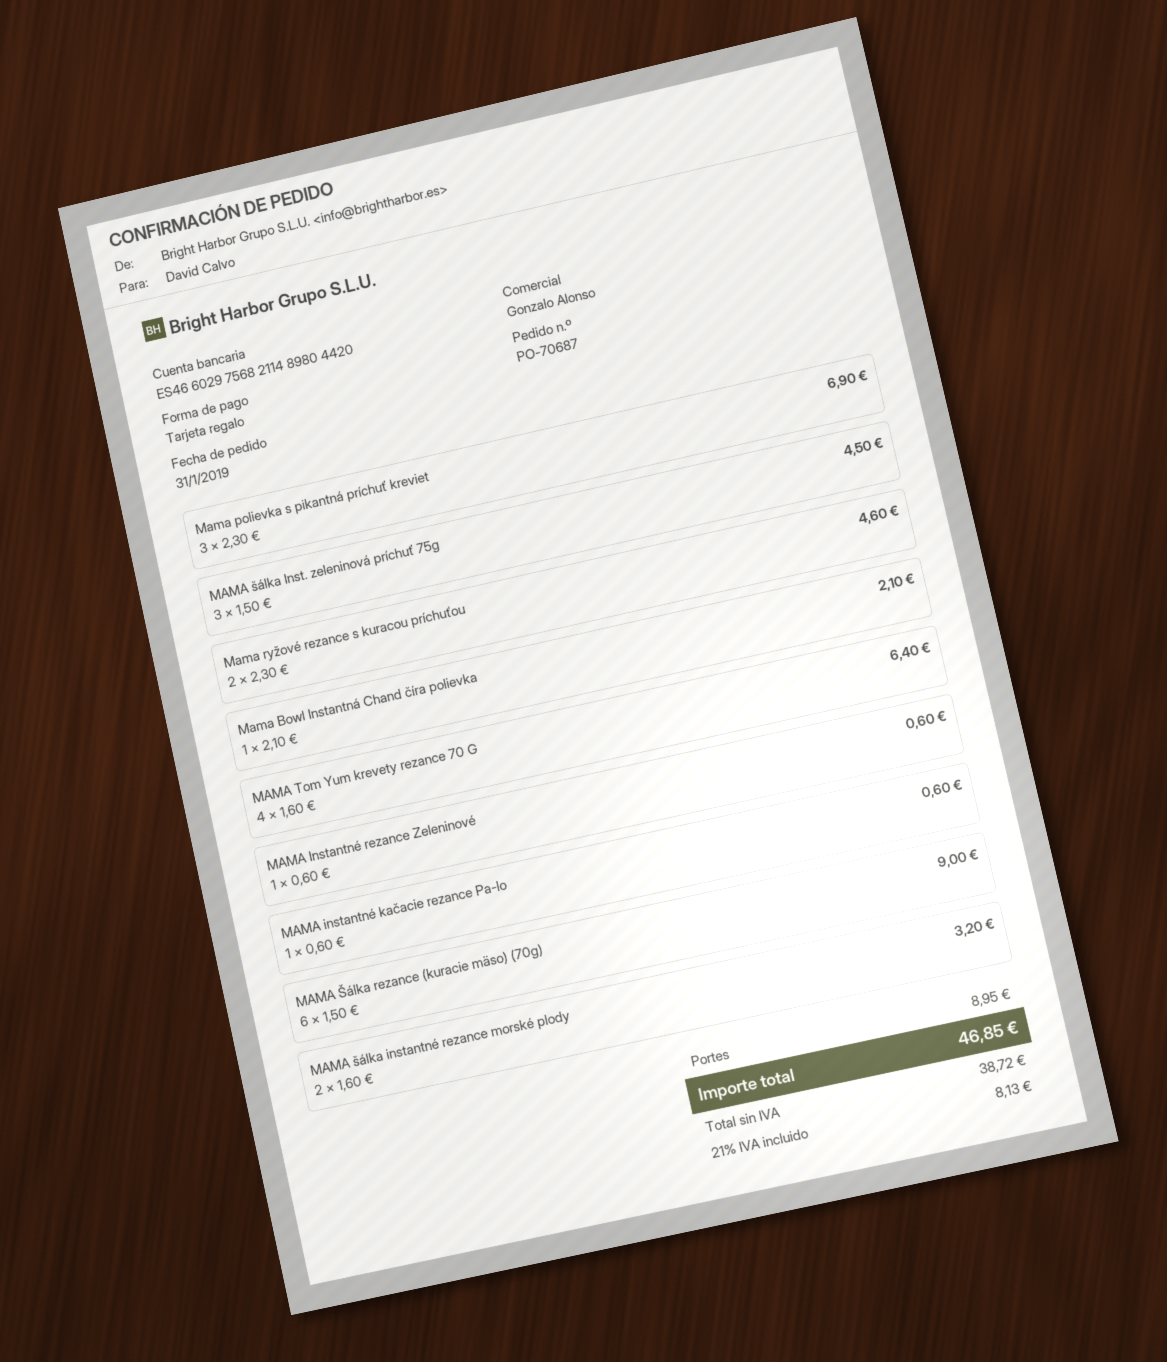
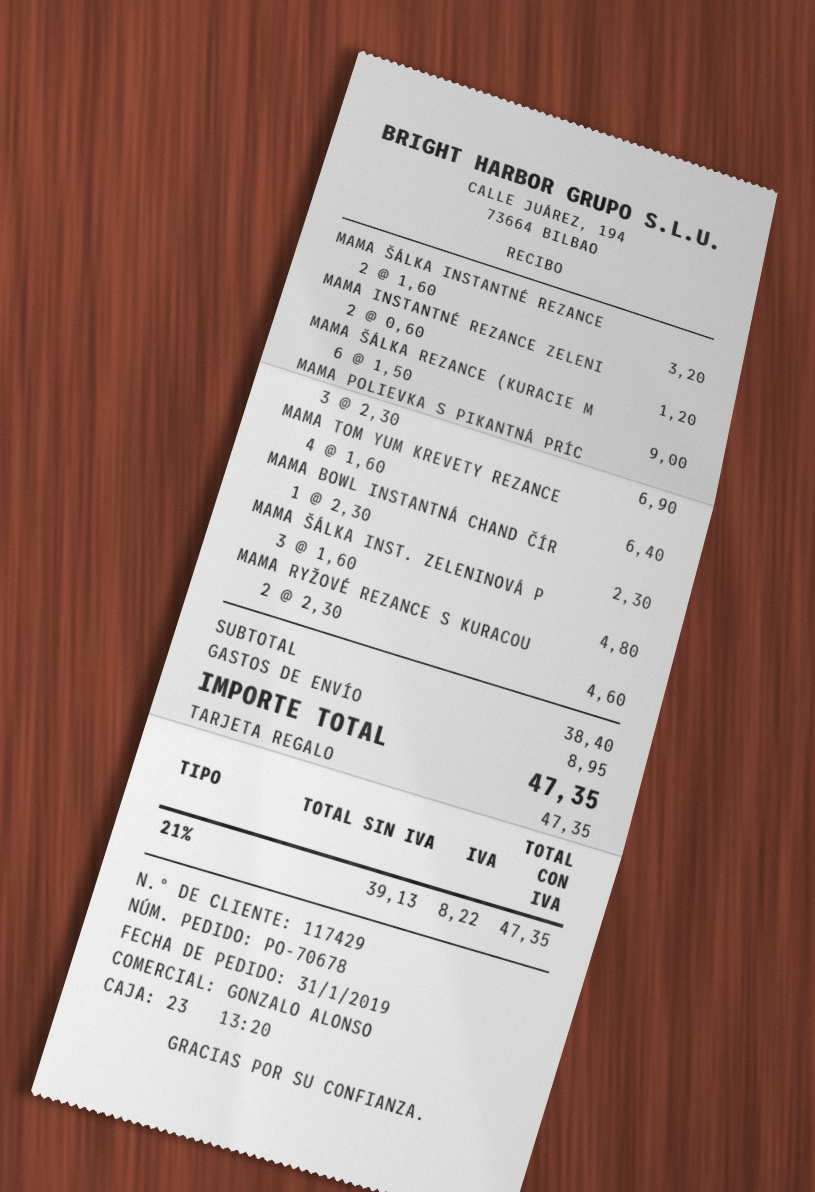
order number: PO-70687 -> PO-70678
MAMA šálka Inst. zeleninová príchuť 75g: 3 x 1.50 = 4.50 -> 3 x 1.60 = 4.80
Mama Bowl Instantná Chand číra polievka: 1 x 2.10 = 2.10 -> 1 x 2.30 = 2.30
MAMA Instantné rezance Zeleninové: 1 x 0.60 = 0.60 -> 2 x 0.60 = 1.20
MAMA instantné kačacie rezance Pa-lo: 1 x 0.60 = 0.60 -> none
net: 38.72 -> 39.13
tax: 21% = 8.13 -> 21% = 8.22
total: 46.85 -> 47.35

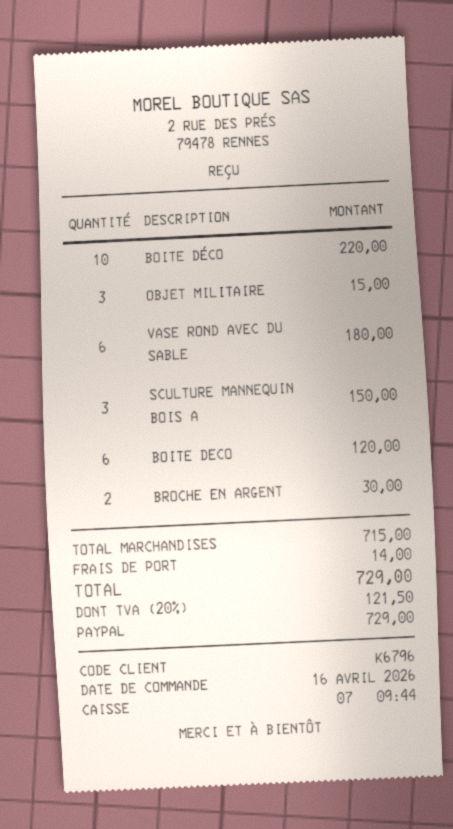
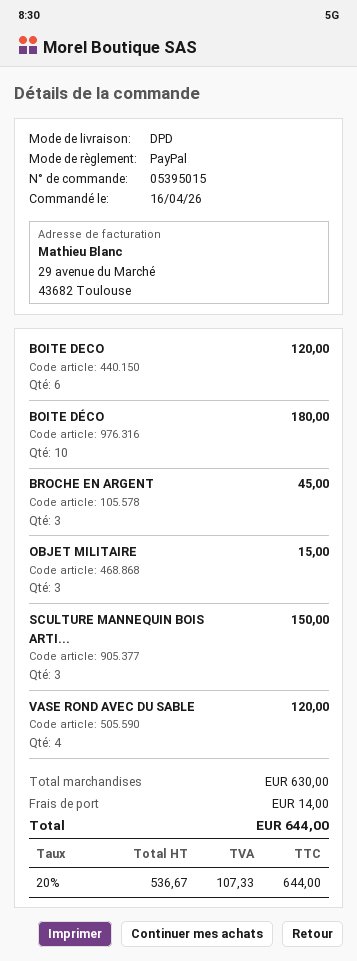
BOITE DÉCO: 10 for 220.00 -> 10 for 180.00
VASE ROND AVEC DU SABLE: 6 for 180.00 -> 4 for 120.00
BROCHE EN ARGENT: 2 for 30.00 -> 3 for 45.00
subtotal: 715.00 -> 630.00
tax: 20% = 121.50 -> 20% = 107.33
total: 729.00 -> 644.00

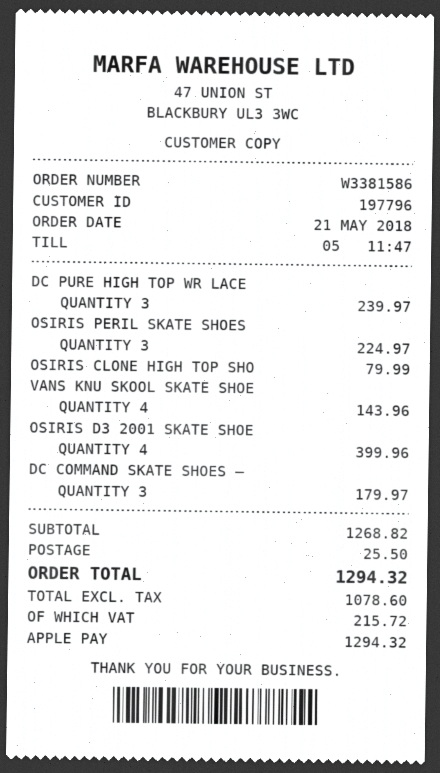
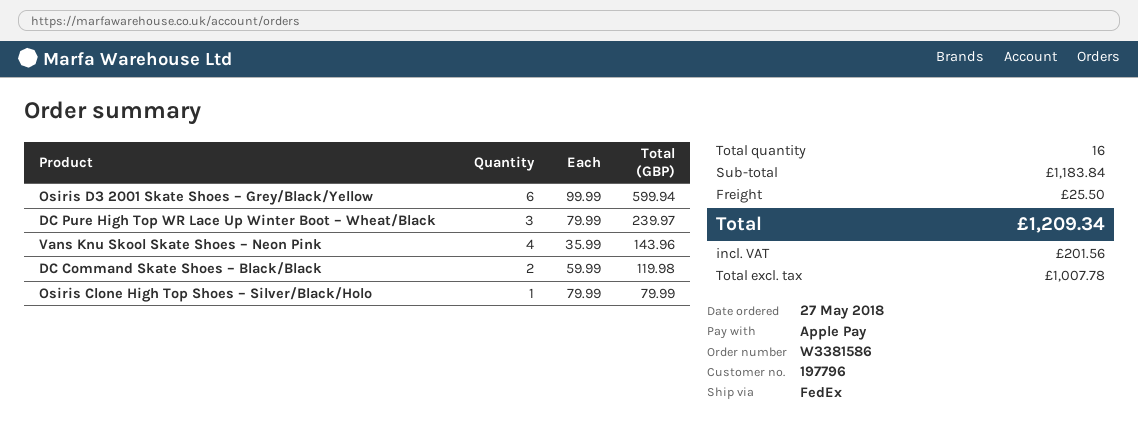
order date: 2018-05-21 -> 2018-05-27
OSIRIS PERIL SKATE SHOES: 3 for 224.97 -> none
OSIRIS D3 2001 SKATE SHOE: 4 for 399.96 -> 6 for 599.94
DC COMMAND SKATE SHOES –: 3 for 179.97 -> 2 for 119.98
subtotal: 1268.82 -> 1183.84
net: 1078.60 -> 1007.78
tax: 215.72 -> 201.56
total: 1294.32 -> 1209.34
┄┄┄┄┄┄
Leaving every picture out, write out exactly the lines from the beginning of the listing above to the line with "BOITE DÉCO: 10 for 220.00 -> 10 for 180.00", inclusive.

order number: PO-70687 -> PO-70678
MAMA šálka Inst. zeleninová príchuť 75g: 3 x 1.50 = 4.50 -> 3 x 1.60 = 4.80
Mama Bowl Instantná Chand číra polievka: 1 x 2.10 = 2.10 -> 1 x 2.30 = 2.30
MAMA Instantné rezance Zeleninové: 1 x 0.60 = 0.60 -> 2 x 0.60 = 1.20
MAMA instantné kačacie rezance Pa-lo: 1 x 0.60 = 0.60 -> none
net: 38.72 -> 39.13
tax: 21% = 8.13 -> 21% = 8.22
total: 46.85 -> 47.35

BOITE DÉCO: 10 for 220.00 -> 10 for 180.00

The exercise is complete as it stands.